Stored items from a collection
*** Begin section ***

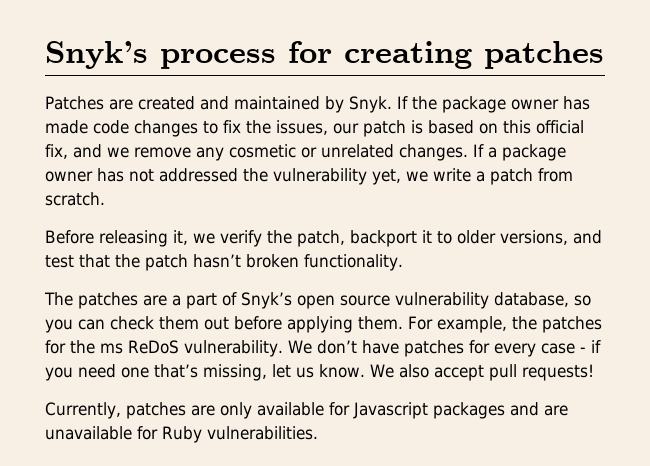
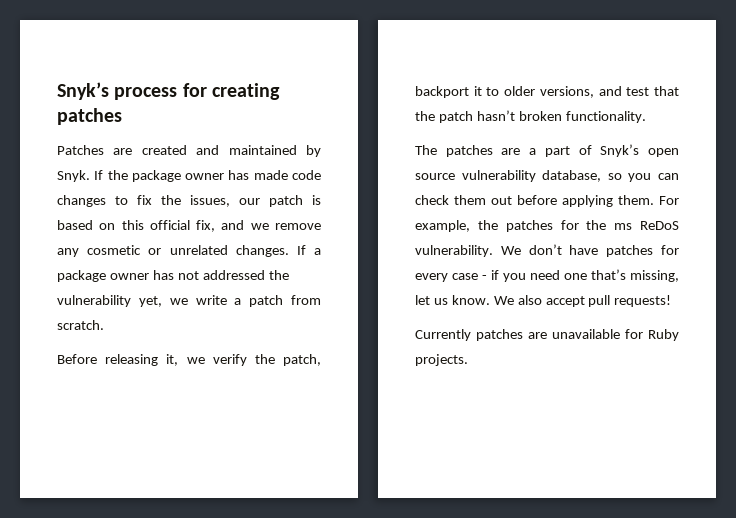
- Currently, patches are only available for Javascript packages and are unavailable for Ruby vulnerabilities.
+ Currently patches are unavailable for Ruby projects.

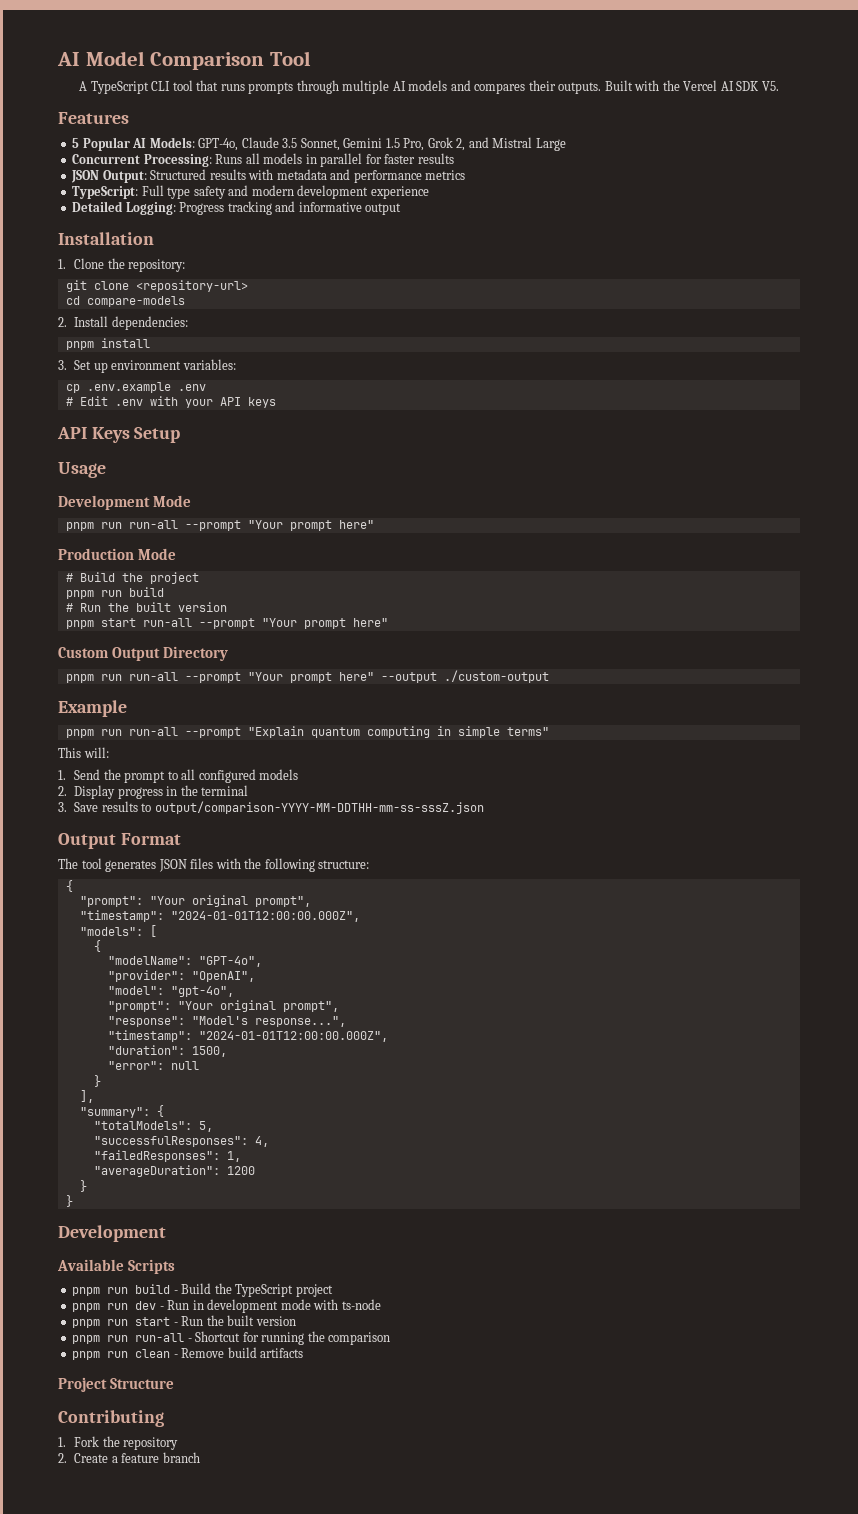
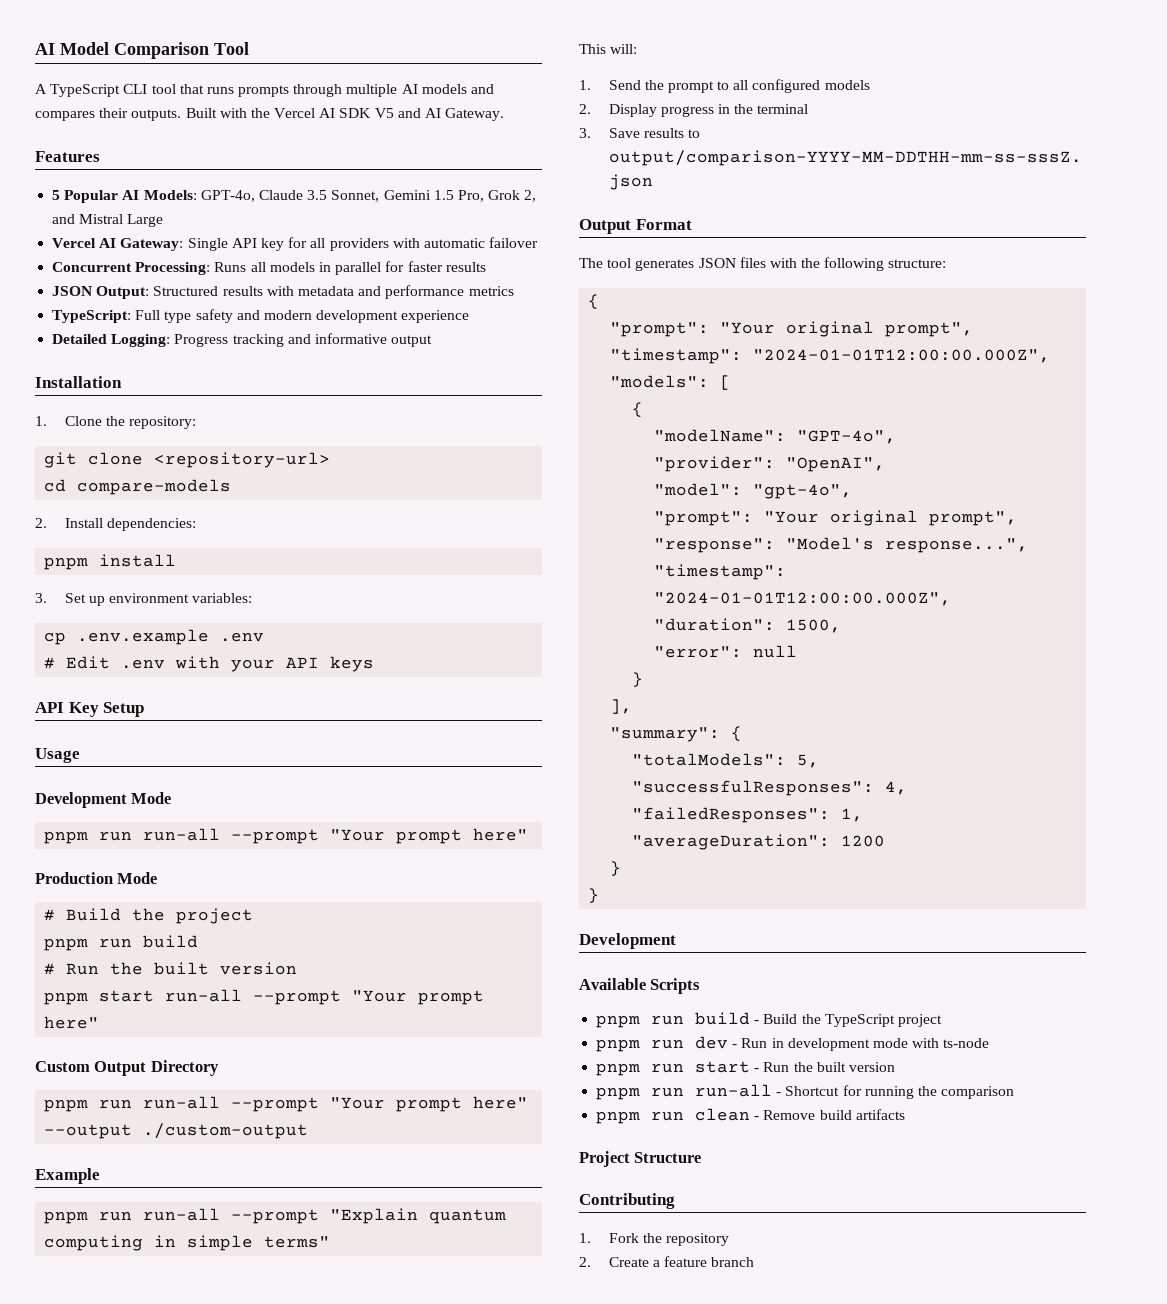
- Built with the Vercel AI SDK V5.
+ Built with the Vercel AI SDK V5 and AI Gateway.
+ Vercel AI Gateway: Single API key for all providers with automatic failover
- API Keys Setup
+ API Key Setup

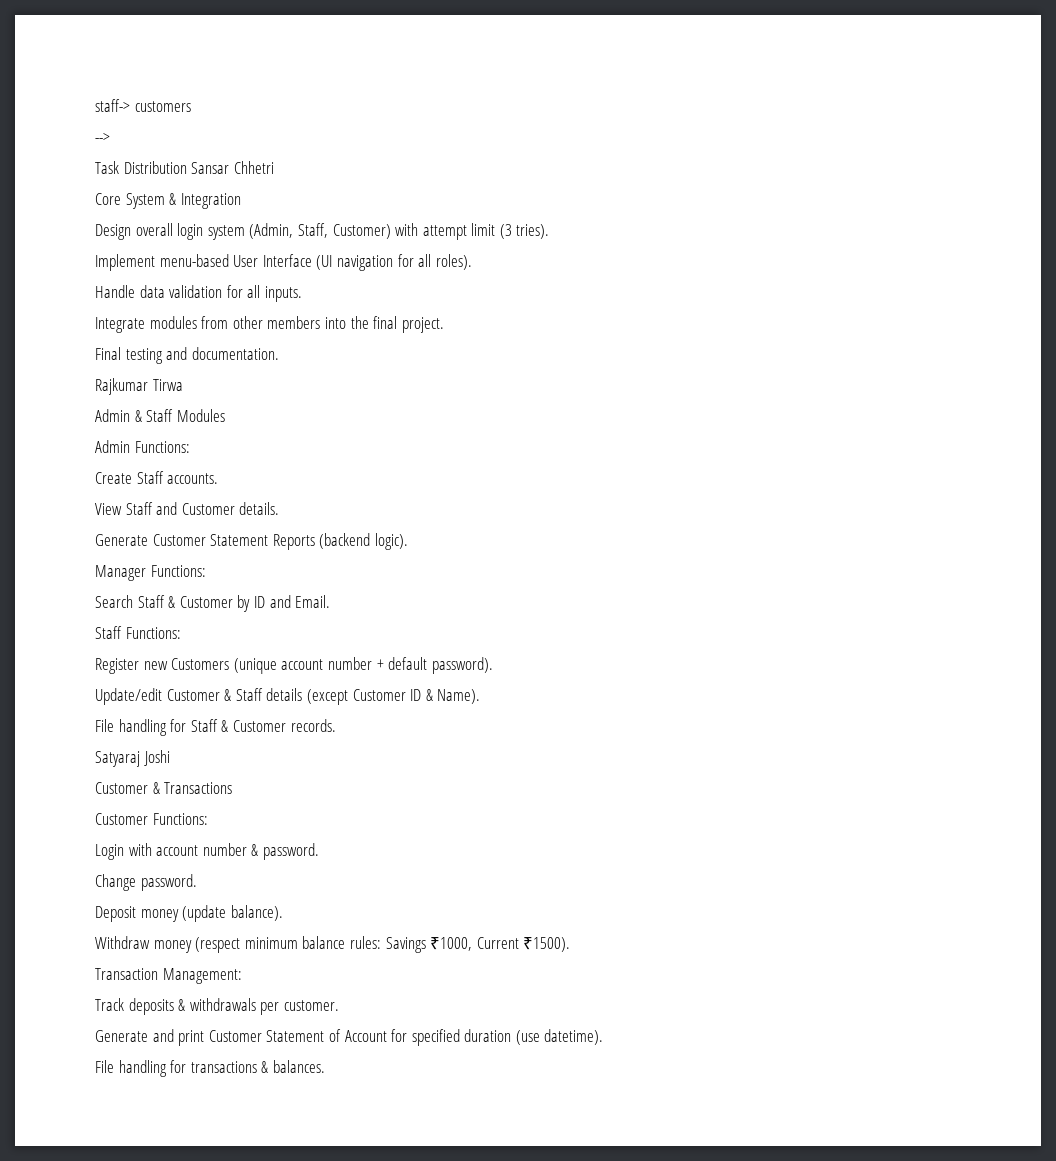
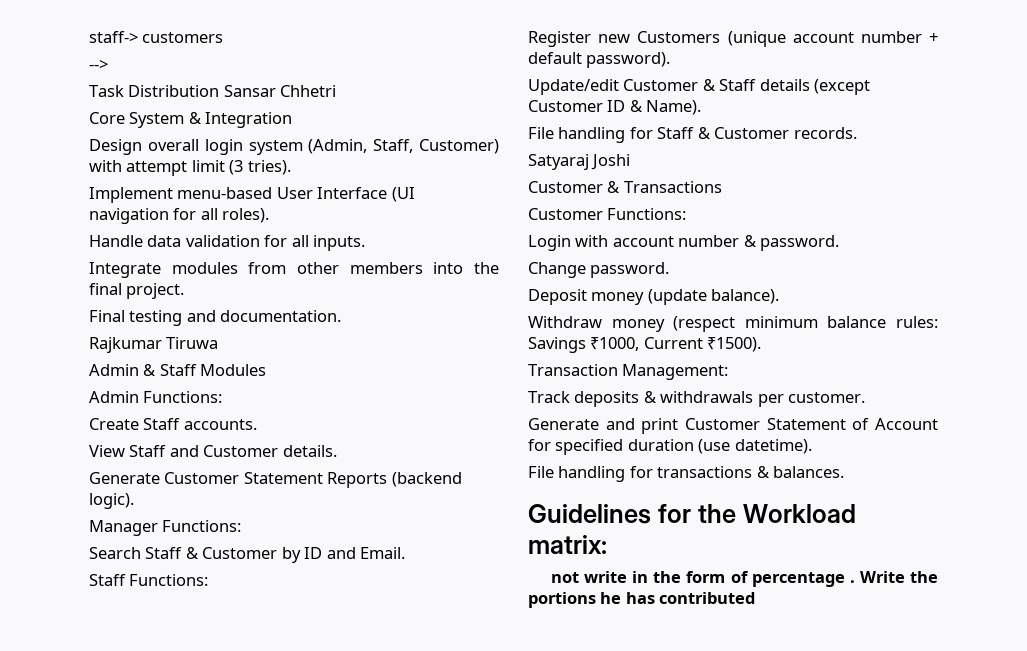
- Rajkumar Tirwa
+ Rajkumar Tiruwa
+ Guidelines for the Workload matrix:
+ not write in the form of percentage . Write the portions he has contributed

*** End section ***

● WORK ITEM
Beginning with the line that has "- Built with the Vercel AI SDK V5.", repeat each remaining line of the data above word for word, keeping pictures out.

● SOLUTION BELOW
- Built with the Vercel AI SDK V5.
+ Built with the Vercel AI SDK V5 and AI Gateway.
+ Vercel AI Gateway: Single API key for all providers with automatic failover
- API Keys Setup
+ API Key Setup

- Rajkumar Tirwa
+ Rajkumar Tiruwa
+ Guidelines for the Workload matrix:
+ not write in the form of percentage . Write the portions he has contributed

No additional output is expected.